Masque d’or.
L’amour et l’échafaud qui irradient et hantent « Casque d’or » (1952), le film poudré de mélancolie de Jacques Becker se reflètent aussi dans la grande œuvre de Jean-Marc Rochette, « La dernière reine », une bande dessinée en apesanteur, d’une beauté formelle et narrative époustouflante. On peut juste regretter que la justice française au début du XXe siècle soit montrée aussi brutale, expéditive, condamnant sans preuve et sans repentir. L’histoire commence par le rejet d’une demande de grâce que le condamné semble accueillir avec un sourire, à la prison Saint-Joseph de Grenoble.

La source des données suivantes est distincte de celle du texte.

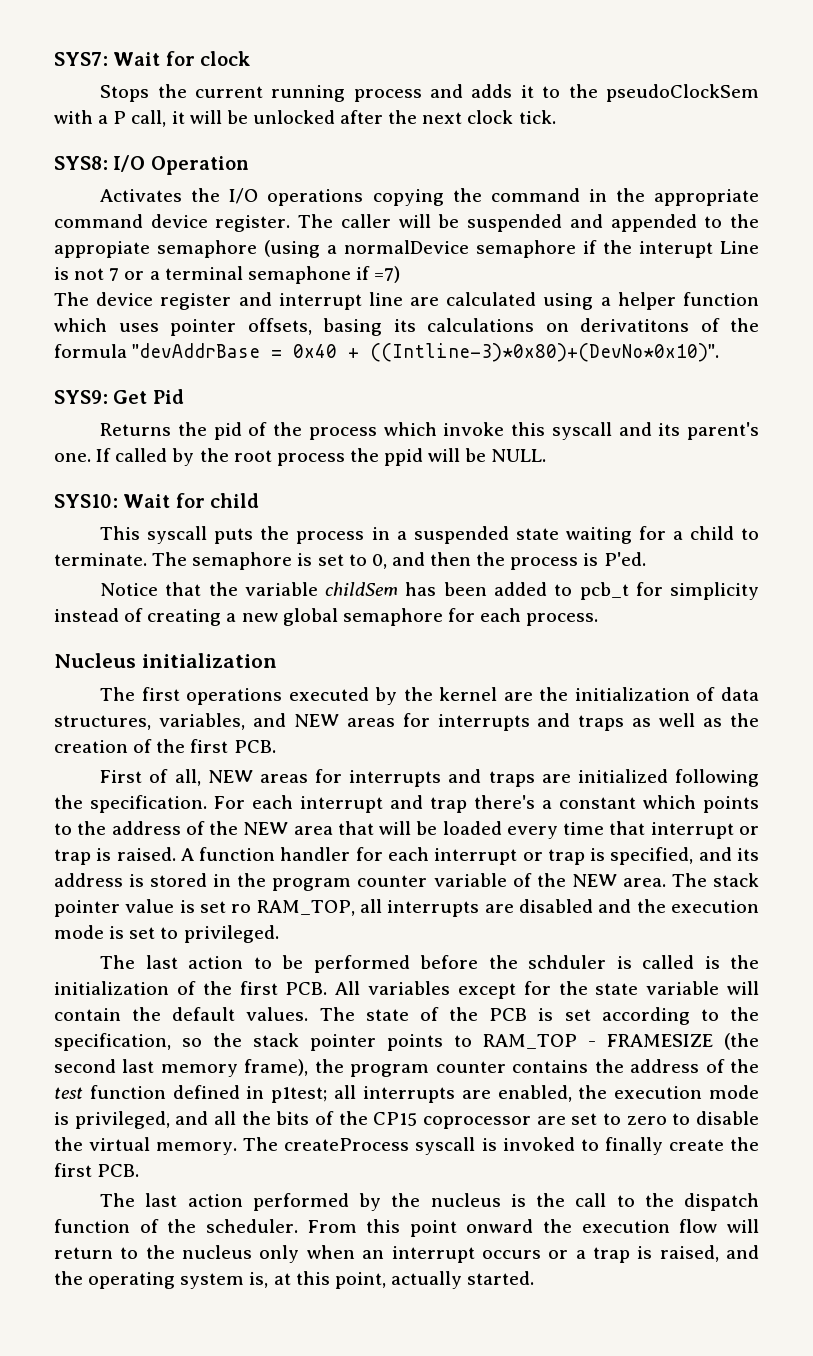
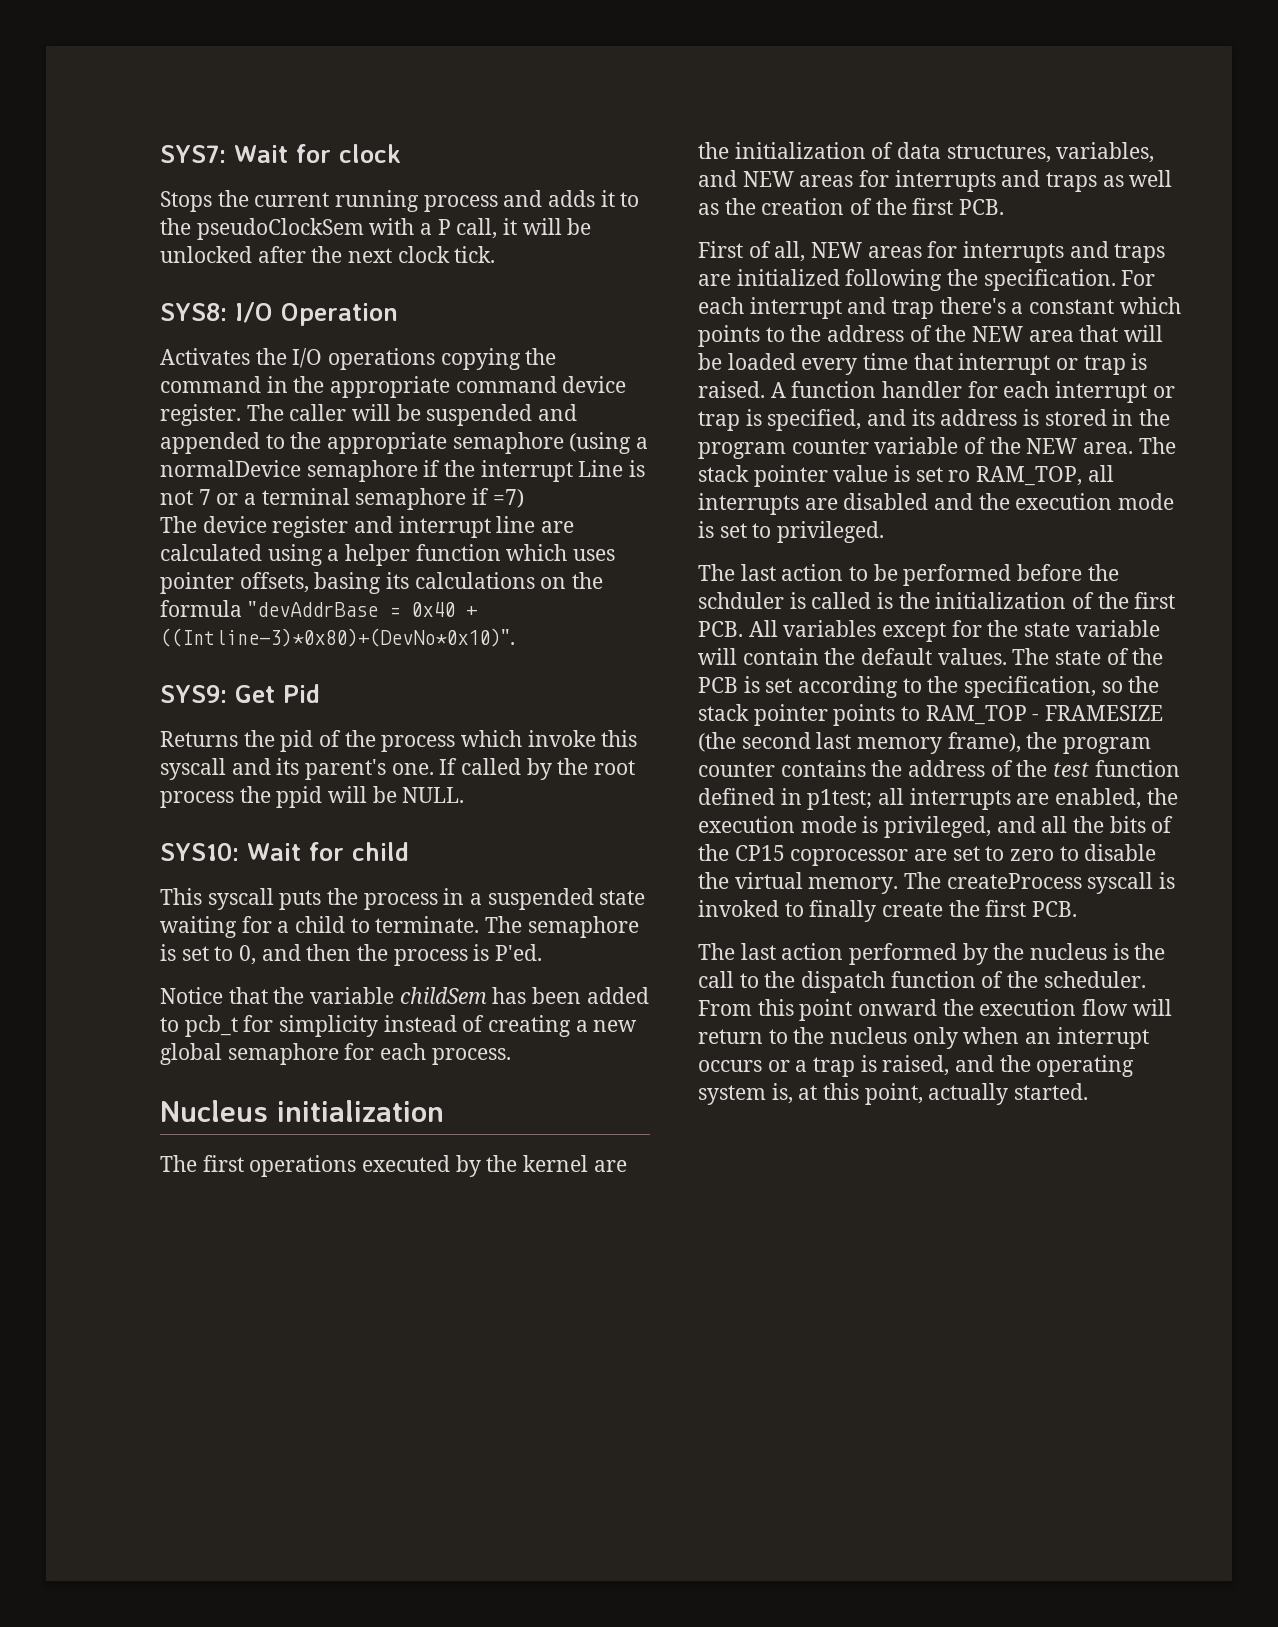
[54,241,150,258] appropiate -> [327,432,448,454] appropriate
[639,241,713,258] interupt -> [480,460,573,482] interrupt
[247,266,351,284] semaphone -> [355,488,467,510] semaphore
[580,318,720,332] derivatitons of -> (567, 583) none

Les dernières pages du récit aboutissent au procès expéditif dont est victime Edouard Roux mais les ultimes pages de la bande dessinée dressent des portraits d’animaux sauvages du Vercors avec une focale sur les regards habités de l’aigle, du loup, du cerf, de l’ours, quasi extraterrestres pour les hommes qui n’ont jamais su leur poser les bonnes questions et les comprendre. Edouard Roux sort du lot commun. Sa famille et ses ancêtres habitent le Vercors depuis des temps immémoriaux. Ils en connaissent les recoins et les secrets qu’ils se lèguent le moment venu. Ils font corps avec le paysage et toutes ses composantes dont les animaux et plus particulièrement l’ours dont Edouard pourrait être une réincarnation mais la guerre des tranchées l’a brisé. Son visage a été fracassé par une explosion. Il a honte et comme Elephant Man, il porte un sac sur la tête. Un jour, pourtant, il entend parler d’une sculptrice sur Paris qui fait des miracles en recomposant des visages défaits. Edouard rencontre Jeanne Sauvage, l’artiste au cœur d’or et leur vie en est bouleversée.
Dire que « La dernière reine » est un chef d’œuvre ne paraît pas usurpé. Le trait puissant et charbonneux de Jean-Marc Rochette, davantage que ses couleurs plus expressives dans les deux premiers volumes de sa trilogie sur la montagne, empoigne le lecteur et ne le lâche plus, même dans son sommeil. La mise en page est si puissante qu’il est impossible de ne pas être étreint et marqué par certaines cases. Rochette s’est totalement investi dans son travail. Il apparaît même lors de la chasse à l’homme en fin de volume. Il existe beaucoup de similitudes entre le personnage principal et l’auteur, tous deux gueules cassées, aspirant à la magnificence des cimes et des silences. La splendide Jeanne Sauvage est inspirée de Jane Poupelet (1874-1932), sculptrice de masques pour les soldats mutilés. Avec ce volume, clef de voûte de sa trilogie, Jean-Marc Rochette atteint une hauteur artistique et spirituelle qui ne peut qu’irriguer les œuvres futures où rien ne saura être superflu.